Professor Lipstadt reminds me that sometimes speaking truth to power will require teams of people, working together, and being vigilant over the course of years. She won her case not only because the facts, and the history, were on her side, but because she had the courage to meticulously defend her convictions. Hers is a reminder to us to call out anti-semitism when we see it, on either side of the political aisle, and for us, too, to be vigilant so that we will not allow “anti-Semitism, racism, [and] prejudice [to parade] as rational discourse.”[3]
Now I know you have seen many truth-tellers around the world, and I expect that you have your own contemporary examples to whom we can look towards to learn more about the qualities needed truth to power, but I’ll share just one more this afternoon.
It has been just over 18 months since students at Marjorie Stoneman Douglas High school in Parkland Florida had to bury 16 students and a teacher, whose lives were taken by an episode of gun violence, and sadly there have been hundreds of mass shootings since.[4]
It would have been easy for the surviving students and families to flee like Jonah; to try to return to life as normal after their mourning and grief had ebbed, but instead many of them found ways to turn their mourning into action. David Hogg, Emma Gonzalez and so many others turned their pain into a protest, and co-founded the March for Our Lives. Some of you may even remember joining me in the march with members of our Kol Ami community, marching alongside thousands just weeks after the tragedy.
And their work continues to this day. The protest they organized became the largest single-day protest against gun violence in U.S. History. They went on tour, registered hundreds of thousands of voters, met with hundreds of mayors, put together a peace plan, and helped to spur a 47% increase in youth voter turnout for the 2018 midterm election over the 2014 midterms.[5] The students who founded the March for Our Lives continue to work to end gun violence, and to bring about common-sense gun reform, despite continued risk to themselves: becoming the target of conspiracy theories to speak truth the powerful forces of the gun lobby in this country. Their actions remind us yet another important aspect of speaking truth to power: we are stronger together, and we must never give up.

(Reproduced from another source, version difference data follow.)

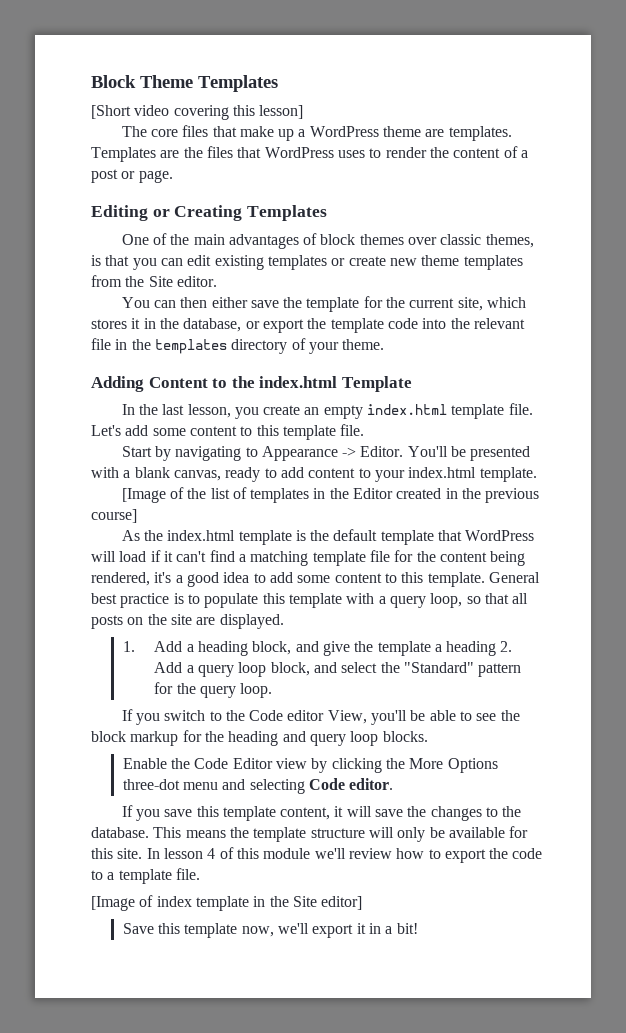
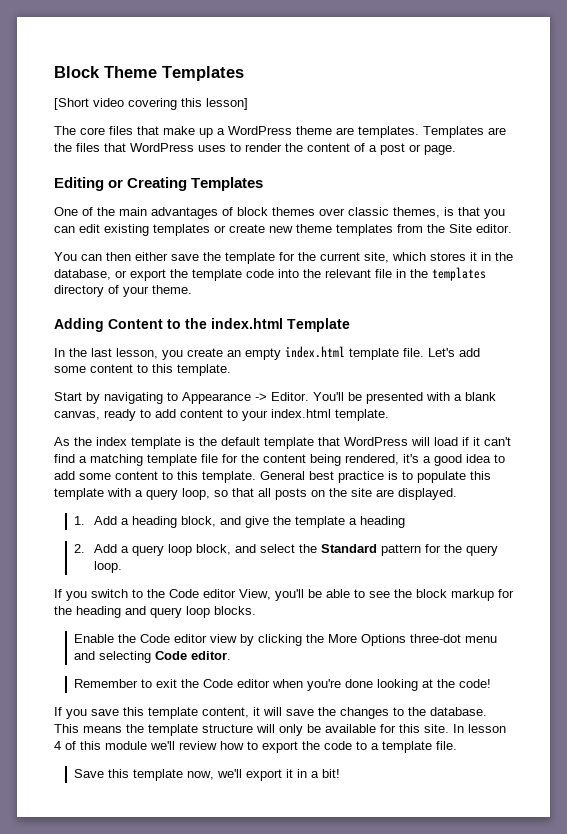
- Let's add some content to this template file.
+ Let's add some content to this template.
- [Image of the list of templates in the Editor created in the previous course]
- As the index.html template is the default template that WordPress will load if it can't find a matching template file for the content being rendered, it's a good idea to add some content to this template.
+ As the index template is the default template that WordPress will load if it can't find a matching template file for the content being rendered, it's a good idea to add some content to this template.
- 1. Add a heading block, and give the template a heading 2. Add a query loop block, and select the "Standard" pattern for the query loop.
+ 1. Add a heading block, and give the template a heading
+ 2. Add a query loop block, and select the Standard pattern for the query loop.
- Enable the Code Editor view by clicking the More Options three-dot menu and selecting Code editor.
+ Enable the Code editor view by clicking the More Options three-dot menu and selecting Code editor.
+ Remember to exit the Code editor when you're done looking at the code!
- [Image of index template in the Site editor]

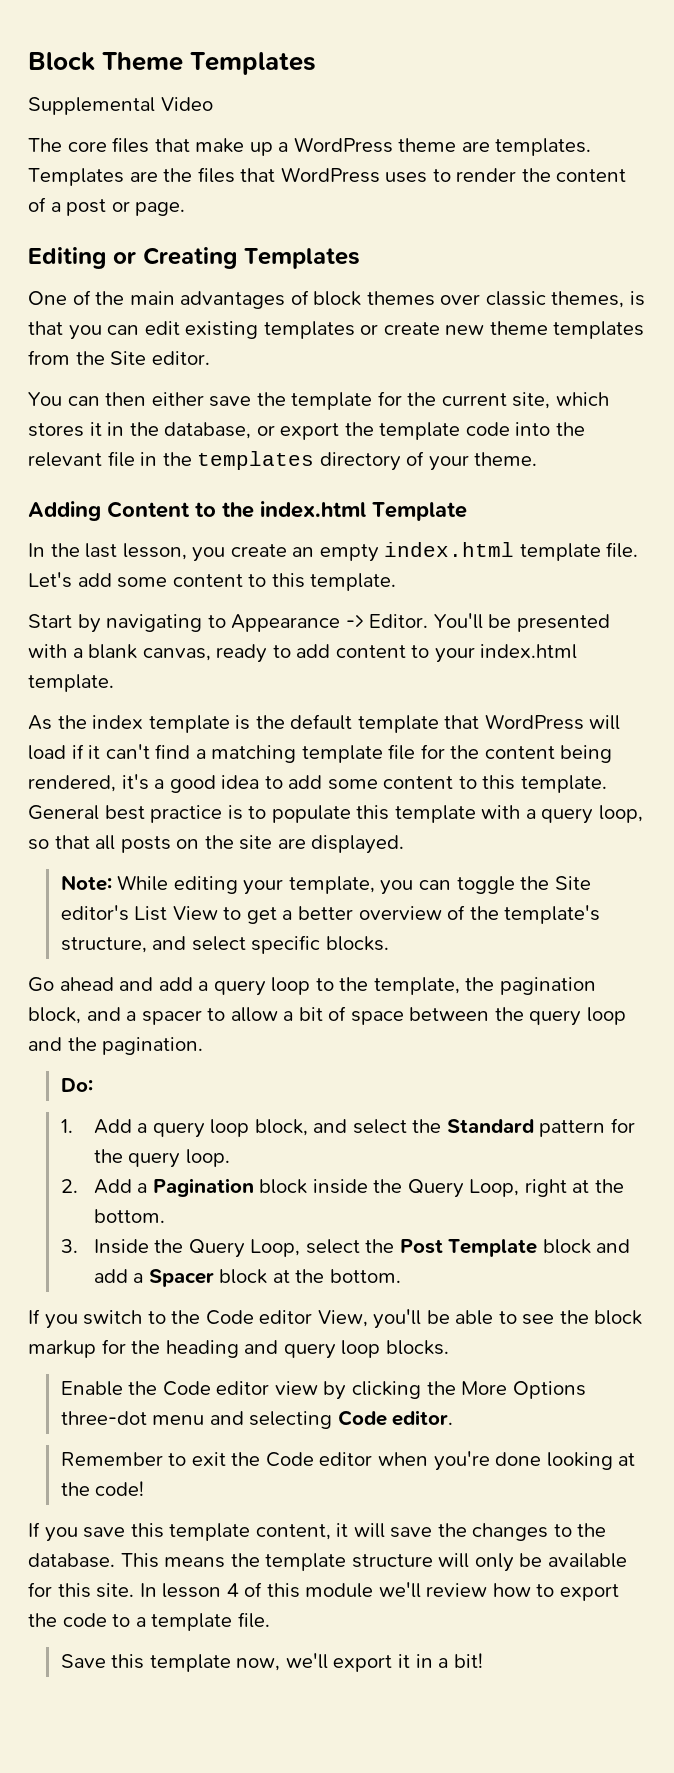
- [Short video covering this lesson]
+ Supplemental Video
- 1. Add a heading block, and give the template a heading
- 2. Add a query loop block, and select the Standard pattern for the query loop.
+ Note: While editing your template, you can toggle the Site editor's List View to get a better overview of the template's structure, and select specific blocks.
+ Go ahead and add a query loop to the template, the pagination block, and a spacer to allow a bit of space between the query loop and the pagination.
+ Do:
+ 1. Add a query loop block, and select the Standard pattern for the query loop.
+ 2. Add a Pagination block inside the Query Loop, right at the bottom.
+ 3. Inside the Query Loop, select the Post Template block and add a Spacer block at the bottom.

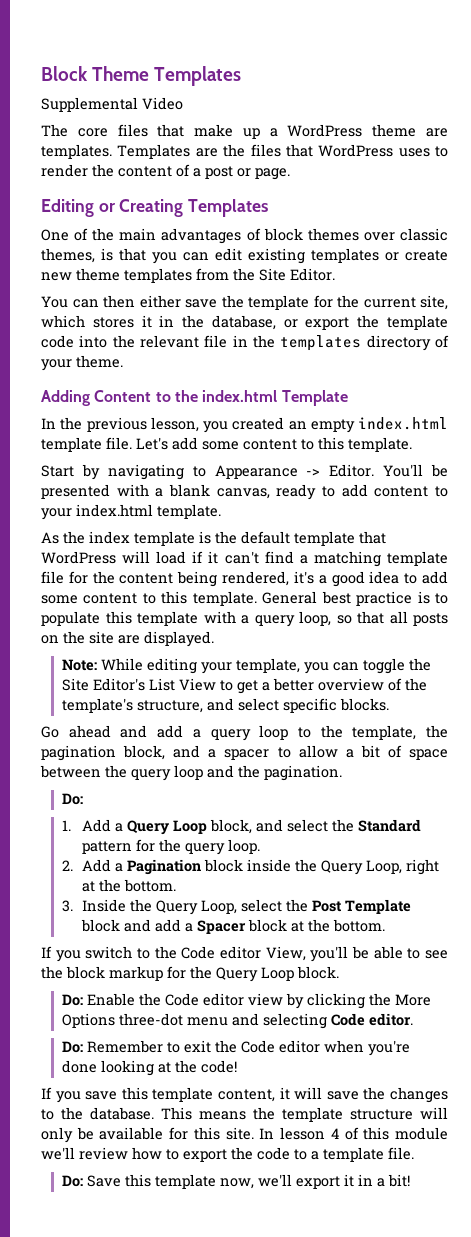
- One of the main advantages of block themes over classic themes, is that you can edit existing templates or create new theme templates from the Site editor.
+ One of the main advantages of block themes over classic themes, is that you can edit existing templates or create new theme templates from the Site Editor.
- In the last lesson, you create an empty index.html template file.
+ In the previous lesson, you created an empty index.html template file.
- Note: While editing your template, you can toggle the Site editor's List View to get a better overview of the template's structure, and select specific blocks.
+ Note: While editing your template, you can toggle the Site Editor's List View to get a better overview of the template's structure, and select specific blocks.
- 1. Add a query loop block, and select the Standard pattern for the query loop.
+ 1. Add a Query Loop block, and select the Standard pattern for the query loop.
- If you switch to the Code editor View, you'll be able to see the block markup for the heading and query loop blocks.
- Enable the Code editor view by clicking the More Options three-dot menu and selecting Code editor.
+ If you switch to the Code editor View, you'll be able to see the block markup for the Query Loop block.
+ Do: Enable the Code editor view by clicking the More Options three-dot menu and selecting Code editor.
- Remember to exit the Code editor when you're done looking at the code!
+ Do: Remember to exit the Code editor when you're done looking at the code!
- Save this template now, we'll export it in a bit!
+ Do: Save this template now, we'll export it in a bit!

Speaking truth to power has never been easy. Jonah ran from his destiny. The stories of Greta Thunberg, Deborah Lipstadt, and of David Hogg and his co-founders of the March for Our Lives are but three examples from our own times of truth-tellers whose words and actions offer us reminders for how to speak up without running: be bold and direct with our words, like Greta. Be vigilant and persistent like Deborah. Work together, dream big, and never give up hope like the students from Parkland. Have hope and faith that speaking our truth to power matters more today than it has ever mattered before.
As we near the end of this day of communal confession, I pray that we will not be guilty of the sin of silence. I pray that each one of us here will find ways to live up to our name—Kol Ami—to be a voice of our people, and to use our voice boldly, vigilantly, and with hope. We are justified in dreaming for a better world, and we are justified in speaking out to make that happen. May we move forward together in this new year, remembering the message of our prophets, and our truth-tellers, ancient and contemporary. G’mar chatimah tovah.